何もしないという選択肢は祖母にはない。常に手を動かしていないと落ち着かない性分であったから、掃除や洗濯やらをしきりにやっている。そして、片付けた先から「どこに何を置いたのか」を忘れることがたまにあった。
心因性の認知症――その徴候を見せ始めていのだ。
顔色から、私が祖母のことを言いそうになっていたことを、母親は察したらしい。
「いろいろと震災の影響はあるけんど、それはお父さんと私でなんとがすっから」
と、気持ち良いほどに明るく言い放った。
「それに、理穂が好きなことをやめで、家のこどに振り回されるようになんのは、親どして我慢がなんね。お前や果歩が好きなこどをしてられるうぢは、まだまだ家は大丈夫だど思ってっから、今まで通りに稽古しなさい」
「――分かった。変なこと言ってごめんなさい」
私はトウモロコシを手に取る。
口数の極端に少ない頑固な父と、口数の多い明るい母の組み合わせは、神様の配剤ではないかと思うことがある。私が察するに、父が言いたいことは母が言っていることと常に同じである。ただ、口が重くてそのような言葉にならないだけのことである。
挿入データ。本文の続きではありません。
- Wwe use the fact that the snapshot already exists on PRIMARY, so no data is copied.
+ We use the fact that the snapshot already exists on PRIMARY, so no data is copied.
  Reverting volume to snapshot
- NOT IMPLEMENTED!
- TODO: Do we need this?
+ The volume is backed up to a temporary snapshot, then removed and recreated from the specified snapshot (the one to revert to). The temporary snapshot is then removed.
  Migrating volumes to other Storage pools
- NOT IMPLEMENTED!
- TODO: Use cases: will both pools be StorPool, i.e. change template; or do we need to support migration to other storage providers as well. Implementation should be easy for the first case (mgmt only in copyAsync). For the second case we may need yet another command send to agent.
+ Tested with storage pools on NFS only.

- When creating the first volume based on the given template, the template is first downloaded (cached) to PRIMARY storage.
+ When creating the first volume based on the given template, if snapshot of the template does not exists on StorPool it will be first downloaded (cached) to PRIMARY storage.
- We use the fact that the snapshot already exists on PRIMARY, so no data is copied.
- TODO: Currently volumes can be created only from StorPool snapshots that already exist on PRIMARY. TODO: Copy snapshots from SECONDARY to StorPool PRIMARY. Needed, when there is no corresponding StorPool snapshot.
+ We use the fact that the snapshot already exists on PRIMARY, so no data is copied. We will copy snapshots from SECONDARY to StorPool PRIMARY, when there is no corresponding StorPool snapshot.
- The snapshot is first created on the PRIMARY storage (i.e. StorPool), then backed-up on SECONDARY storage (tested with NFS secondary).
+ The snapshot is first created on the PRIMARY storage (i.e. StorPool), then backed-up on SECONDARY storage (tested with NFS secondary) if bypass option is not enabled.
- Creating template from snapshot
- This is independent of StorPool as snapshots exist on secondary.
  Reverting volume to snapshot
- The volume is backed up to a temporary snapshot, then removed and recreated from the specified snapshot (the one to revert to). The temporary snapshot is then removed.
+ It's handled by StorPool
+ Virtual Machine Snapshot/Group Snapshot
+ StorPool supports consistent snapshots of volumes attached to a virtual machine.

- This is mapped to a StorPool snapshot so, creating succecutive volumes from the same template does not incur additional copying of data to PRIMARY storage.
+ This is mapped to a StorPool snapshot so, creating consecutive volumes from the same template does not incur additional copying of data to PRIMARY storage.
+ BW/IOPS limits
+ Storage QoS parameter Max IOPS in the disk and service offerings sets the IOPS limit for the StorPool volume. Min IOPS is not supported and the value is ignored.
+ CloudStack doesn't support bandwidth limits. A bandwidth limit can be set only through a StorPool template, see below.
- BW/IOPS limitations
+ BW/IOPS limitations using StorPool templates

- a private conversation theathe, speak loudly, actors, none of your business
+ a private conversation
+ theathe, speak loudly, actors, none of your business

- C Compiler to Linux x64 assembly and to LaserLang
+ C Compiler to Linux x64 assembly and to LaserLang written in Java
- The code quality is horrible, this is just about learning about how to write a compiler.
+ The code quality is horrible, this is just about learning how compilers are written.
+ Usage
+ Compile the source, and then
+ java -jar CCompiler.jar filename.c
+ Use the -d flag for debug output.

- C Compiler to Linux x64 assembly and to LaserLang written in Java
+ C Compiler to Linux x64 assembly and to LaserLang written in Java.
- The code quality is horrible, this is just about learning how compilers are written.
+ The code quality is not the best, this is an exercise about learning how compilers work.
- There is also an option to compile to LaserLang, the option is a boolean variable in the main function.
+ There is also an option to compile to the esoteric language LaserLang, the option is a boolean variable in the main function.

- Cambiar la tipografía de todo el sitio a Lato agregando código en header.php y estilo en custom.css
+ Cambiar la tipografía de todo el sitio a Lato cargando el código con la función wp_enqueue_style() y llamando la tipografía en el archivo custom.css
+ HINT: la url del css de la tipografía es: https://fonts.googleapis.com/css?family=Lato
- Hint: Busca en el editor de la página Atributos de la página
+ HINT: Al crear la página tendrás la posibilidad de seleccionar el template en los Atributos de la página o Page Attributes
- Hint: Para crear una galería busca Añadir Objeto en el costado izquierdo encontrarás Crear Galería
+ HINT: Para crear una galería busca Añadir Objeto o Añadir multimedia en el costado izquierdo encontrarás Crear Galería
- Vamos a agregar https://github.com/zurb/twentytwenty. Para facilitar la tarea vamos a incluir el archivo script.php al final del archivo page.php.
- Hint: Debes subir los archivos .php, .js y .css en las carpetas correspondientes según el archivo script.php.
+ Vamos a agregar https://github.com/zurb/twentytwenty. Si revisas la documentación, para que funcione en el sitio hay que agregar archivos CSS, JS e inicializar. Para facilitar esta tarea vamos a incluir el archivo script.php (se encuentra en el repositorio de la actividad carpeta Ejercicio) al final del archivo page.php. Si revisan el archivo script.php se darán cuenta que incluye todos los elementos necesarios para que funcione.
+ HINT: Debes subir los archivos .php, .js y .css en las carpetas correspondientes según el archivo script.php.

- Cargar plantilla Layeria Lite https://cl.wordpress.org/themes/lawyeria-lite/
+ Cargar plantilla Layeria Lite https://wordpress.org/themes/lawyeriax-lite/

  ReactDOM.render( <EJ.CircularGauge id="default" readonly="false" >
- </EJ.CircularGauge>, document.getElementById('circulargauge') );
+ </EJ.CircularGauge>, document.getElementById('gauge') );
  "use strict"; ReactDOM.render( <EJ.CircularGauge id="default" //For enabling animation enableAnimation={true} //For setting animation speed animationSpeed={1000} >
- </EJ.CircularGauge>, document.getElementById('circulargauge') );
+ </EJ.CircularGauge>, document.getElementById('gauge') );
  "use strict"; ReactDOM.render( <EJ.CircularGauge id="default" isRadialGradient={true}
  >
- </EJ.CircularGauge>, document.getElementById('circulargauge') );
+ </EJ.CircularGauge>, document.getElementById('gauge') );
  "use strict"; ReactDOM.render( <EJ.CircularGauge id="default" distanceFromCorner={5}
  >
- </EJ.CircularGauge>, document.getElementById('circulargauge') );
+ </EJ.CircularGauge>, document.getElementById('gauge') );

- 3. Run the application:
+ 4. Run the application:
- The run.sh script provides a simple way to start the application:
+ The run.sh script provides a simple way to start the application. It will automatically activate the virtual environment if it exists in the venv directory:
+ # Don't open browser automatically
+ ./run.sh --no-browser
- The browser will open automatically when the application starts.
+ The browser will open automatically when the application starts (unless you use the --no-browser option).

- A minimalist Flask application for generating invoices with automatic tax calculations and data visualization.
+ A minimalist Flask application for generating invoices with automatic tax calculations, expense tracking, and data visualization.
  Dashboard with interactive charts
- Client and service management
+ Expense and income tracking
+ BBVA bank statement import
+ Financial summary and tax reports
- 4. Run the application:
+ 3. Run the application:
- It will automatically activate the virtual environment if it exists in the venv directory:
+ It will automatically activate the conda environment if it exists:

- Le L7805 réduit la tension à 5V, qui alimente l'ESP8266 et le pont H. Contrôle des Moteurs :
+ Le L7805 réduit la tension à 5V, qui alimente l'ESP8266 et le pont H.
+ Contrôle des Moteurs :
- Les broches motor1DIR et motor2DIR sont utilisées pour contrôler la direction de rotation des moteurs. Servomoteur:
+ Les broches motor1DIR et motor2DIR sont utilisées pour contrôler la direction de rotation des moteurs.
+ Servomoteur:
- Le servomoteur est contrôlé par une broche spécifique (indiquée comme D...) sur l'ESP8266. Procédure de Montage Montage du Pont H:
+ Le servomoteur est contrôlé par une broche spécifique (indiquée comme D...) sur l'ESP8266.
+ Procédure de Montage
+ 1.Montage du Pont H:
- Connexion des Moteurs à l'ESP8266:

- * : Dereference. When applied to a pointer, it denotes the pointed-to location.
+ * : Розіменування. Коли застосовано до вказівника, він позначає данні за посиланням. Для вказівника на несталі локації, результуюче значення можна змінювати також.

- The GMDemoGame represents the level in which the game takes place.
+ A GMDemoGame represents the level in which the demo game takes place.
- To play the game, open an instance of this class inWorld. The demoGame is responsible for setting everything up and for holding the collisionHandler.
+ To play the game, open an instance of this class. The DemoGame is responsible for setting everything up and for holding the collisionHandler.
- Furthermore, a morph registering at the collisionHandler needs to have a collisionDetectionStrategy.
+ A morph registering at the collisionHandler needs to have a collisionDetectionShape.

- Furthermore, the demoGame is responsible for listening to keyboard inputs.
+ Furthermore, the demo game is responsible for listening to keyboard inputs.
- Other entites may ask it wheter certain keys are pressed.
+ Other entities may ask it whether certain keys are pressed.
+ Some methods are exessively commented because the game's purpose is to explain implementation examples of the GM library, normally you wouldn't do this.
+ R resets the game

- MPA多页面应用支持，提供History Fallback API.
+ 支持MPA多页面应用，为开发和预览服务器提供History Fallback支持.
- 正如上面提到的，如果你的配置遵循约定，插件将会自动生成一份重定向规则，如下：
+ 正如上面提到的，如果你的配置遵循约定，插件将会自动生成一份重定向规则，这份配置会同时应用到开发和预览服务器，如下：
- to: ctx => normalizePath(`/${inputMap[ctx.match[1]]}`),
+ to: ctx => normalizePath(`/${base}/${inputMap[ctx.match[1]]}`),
黙って冷麦を食べている父親の横顔を見ながら、私はトウモロコシを齧った。
途端に夏の光が生み出した甘さが口の中に広がる。
「分かった。有り難う」
私は再度、礼を言った。
そして、涙を流していることを隠すように、下を向きながらトウモロコシを頬張る。両親はその様子を見て見ぬ振りをしていた。
猫が起き上がって、一声鳴くのが聞こえた。